● Work instructions
Your response should contain each line of the data that includes "text".

====== Provided data ======

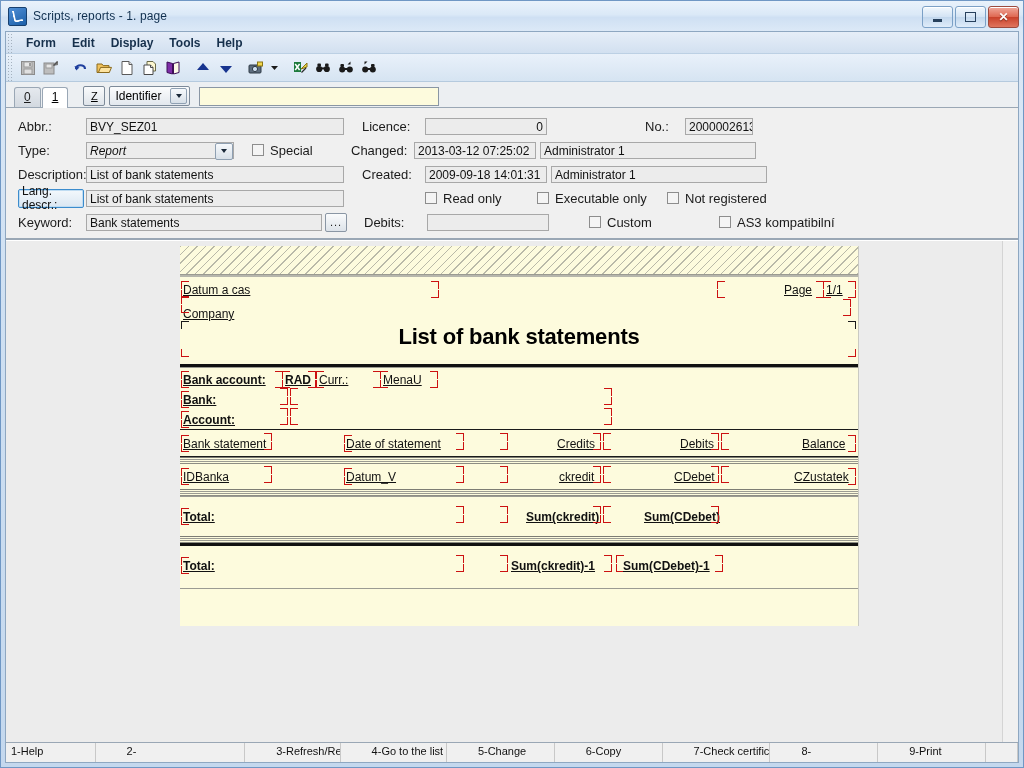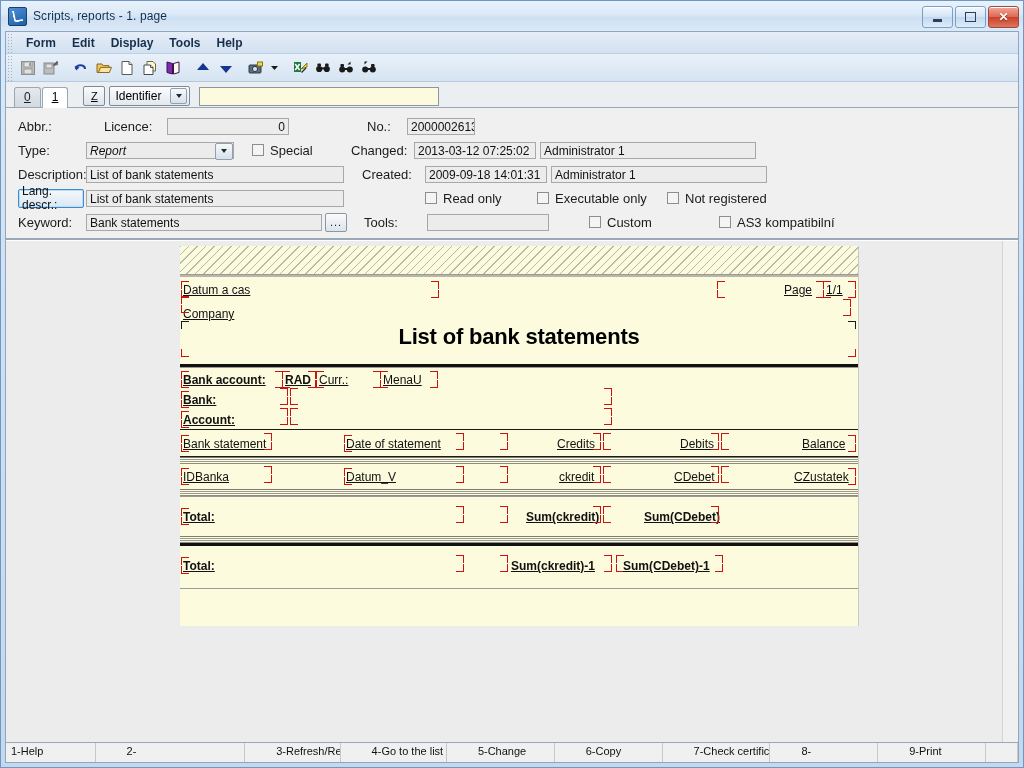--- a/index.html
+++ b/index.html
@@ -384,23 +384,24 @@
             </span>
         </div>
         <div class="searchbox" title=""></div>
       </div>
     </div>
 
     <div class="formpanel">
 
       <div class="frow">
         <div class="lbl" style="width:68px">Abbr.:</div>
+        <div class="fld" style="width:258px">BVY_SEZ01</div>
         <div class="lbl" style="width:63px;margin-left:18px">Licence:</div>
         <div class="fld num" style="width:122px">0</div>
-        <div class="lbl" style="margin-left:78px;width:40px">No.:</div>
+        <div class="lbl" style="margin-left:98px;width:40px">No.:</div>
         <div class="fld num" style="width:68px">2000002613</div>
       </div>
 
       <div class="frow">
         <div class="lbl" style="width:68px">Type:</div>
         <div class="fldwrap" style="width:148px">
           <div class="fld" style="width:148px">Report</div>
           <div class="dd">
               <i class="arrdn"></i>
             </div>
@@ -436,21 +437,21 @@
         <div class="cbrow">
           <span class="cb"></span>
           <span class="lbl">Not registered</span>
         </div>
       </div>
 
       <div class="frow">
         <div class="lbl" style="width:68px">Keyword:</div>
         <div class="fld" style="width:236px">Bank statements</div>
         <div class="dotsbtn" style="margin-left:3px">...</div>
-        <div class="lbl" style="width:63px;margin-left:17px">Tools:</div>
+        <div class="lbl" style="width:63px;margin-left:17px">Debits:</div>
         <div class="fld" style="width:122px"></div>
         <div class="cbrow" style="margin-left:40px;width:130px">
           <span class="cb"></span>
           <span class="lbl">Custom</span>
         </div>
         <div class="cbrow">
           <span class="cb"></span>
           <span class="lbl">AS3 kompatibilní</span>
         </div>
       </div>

======
====== Provided data ======

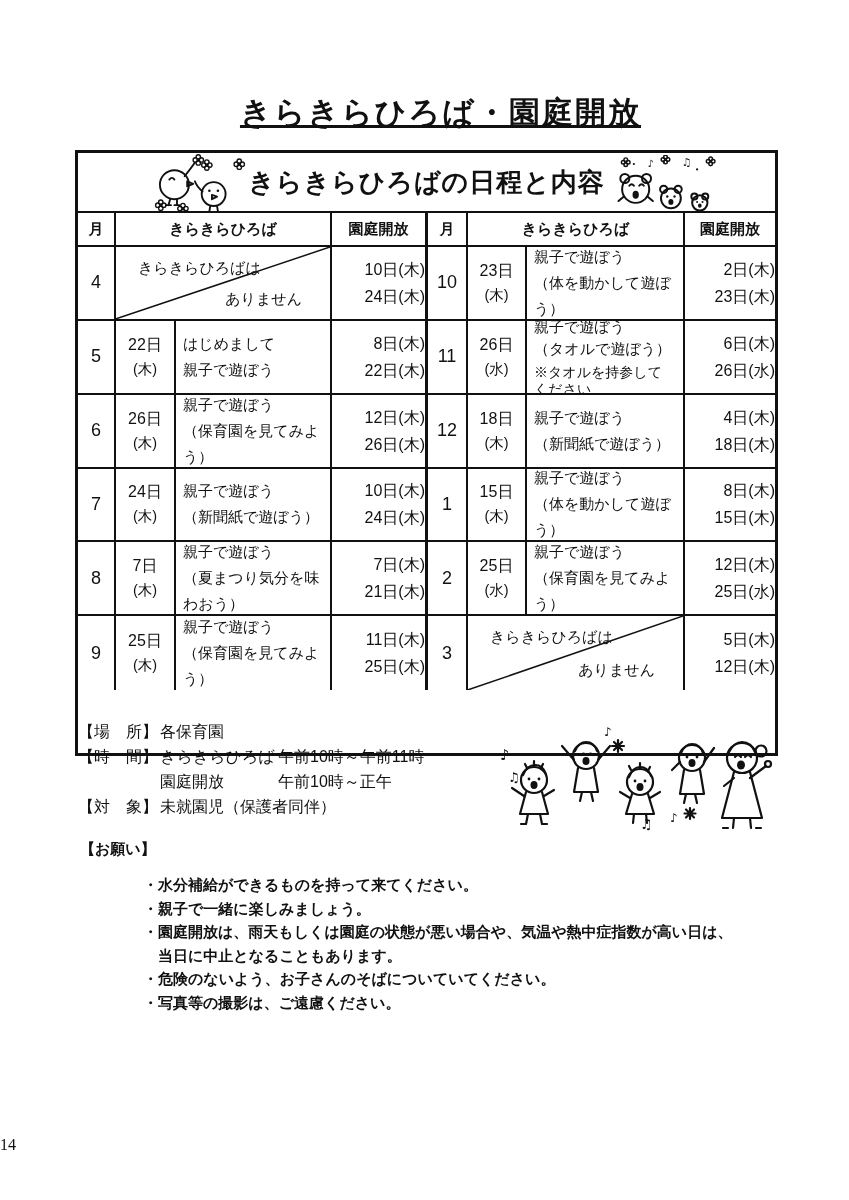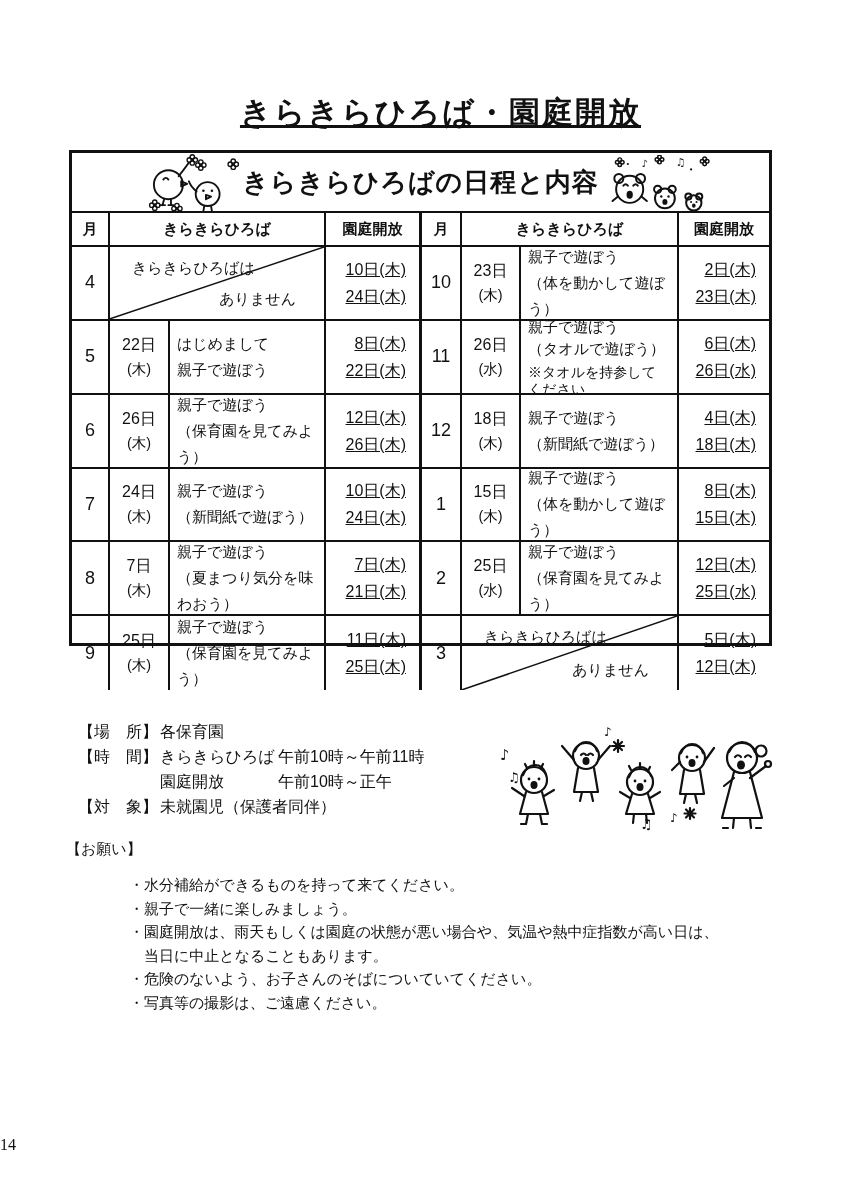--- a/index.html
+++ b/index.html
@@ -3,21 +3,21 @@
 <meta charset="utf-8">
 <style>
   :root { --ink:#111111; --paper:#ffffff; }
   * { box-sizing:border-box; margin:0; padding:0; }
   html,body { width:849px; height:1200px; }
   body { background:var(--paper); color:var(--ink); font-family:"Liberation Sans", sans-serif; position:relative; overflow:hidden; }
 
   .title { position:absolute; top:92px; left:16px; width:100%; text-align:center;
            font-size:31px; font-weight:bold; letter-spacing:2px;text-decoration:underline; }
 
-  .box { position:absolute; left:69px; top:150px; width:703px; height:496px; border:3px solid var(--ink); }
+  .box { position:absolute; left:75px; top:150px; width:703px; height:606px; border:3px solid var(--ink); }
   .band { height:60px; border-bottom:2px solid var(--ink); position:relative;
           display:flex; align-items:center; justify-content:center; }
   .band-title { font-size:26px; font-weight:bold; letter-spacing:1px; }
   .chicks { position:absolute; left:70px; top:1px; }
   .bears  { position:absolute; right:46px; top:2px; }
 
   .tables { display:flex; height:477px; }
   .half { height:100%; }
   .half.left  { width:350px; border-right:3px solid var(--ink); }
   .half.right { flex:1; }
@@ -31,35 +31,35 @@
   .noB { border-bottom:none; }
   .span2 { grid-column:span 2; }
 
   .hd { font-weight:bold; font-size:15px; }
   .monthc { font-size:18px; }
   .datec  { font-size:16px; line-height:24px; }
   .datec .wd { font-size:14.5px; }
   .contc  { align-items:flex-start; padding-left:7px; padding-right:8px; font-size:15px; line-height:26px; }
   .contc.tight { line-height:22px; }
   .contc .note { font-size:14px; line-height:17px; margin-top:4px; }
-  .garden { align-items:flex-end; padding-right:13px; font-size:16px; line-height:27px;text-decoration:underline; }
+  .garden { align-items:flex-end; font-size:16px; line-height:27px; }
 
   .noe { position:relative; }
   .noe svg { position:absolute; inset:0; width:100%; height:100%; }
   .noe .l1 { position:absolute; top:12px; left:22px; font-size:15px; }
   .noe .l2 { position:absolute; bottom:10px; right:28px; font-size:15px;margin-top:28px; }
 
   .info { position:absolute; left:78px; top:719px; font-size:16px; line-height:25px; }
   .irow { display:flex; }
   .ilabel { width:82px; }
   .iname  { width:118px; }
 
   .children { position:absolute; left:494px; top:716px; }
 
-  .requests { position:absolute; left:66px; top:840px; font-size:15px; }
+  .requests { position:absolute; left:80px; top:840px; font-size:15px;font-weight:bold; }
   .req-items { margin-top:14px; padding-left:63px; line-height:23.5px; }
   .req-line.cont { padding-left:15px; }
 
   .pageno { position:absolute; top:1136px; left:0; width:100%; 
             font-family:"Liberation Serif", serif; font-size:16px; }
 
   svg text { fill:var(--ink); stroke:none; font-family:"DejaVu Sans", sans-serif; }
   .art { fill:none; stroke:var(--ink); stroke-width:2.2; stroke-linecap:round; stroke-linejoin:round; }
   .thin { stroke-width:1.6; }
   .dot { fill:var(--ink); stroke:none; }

======

● Worked solution
   .title { position:absolute; top:92px; left:16px; width:100%; text-align:center;
            font-size:31px; font-weight:bold; letter-spacing:2px;text-decoration:underline; }
-  .garden { align-items:flex-end; padding-right:13px; font-size:16px; line-height:27px;text-decoration:underline; }
   svg text { fill:var(--ink); stroke:none; font-family:"DejaVu Sans", sans-serif; }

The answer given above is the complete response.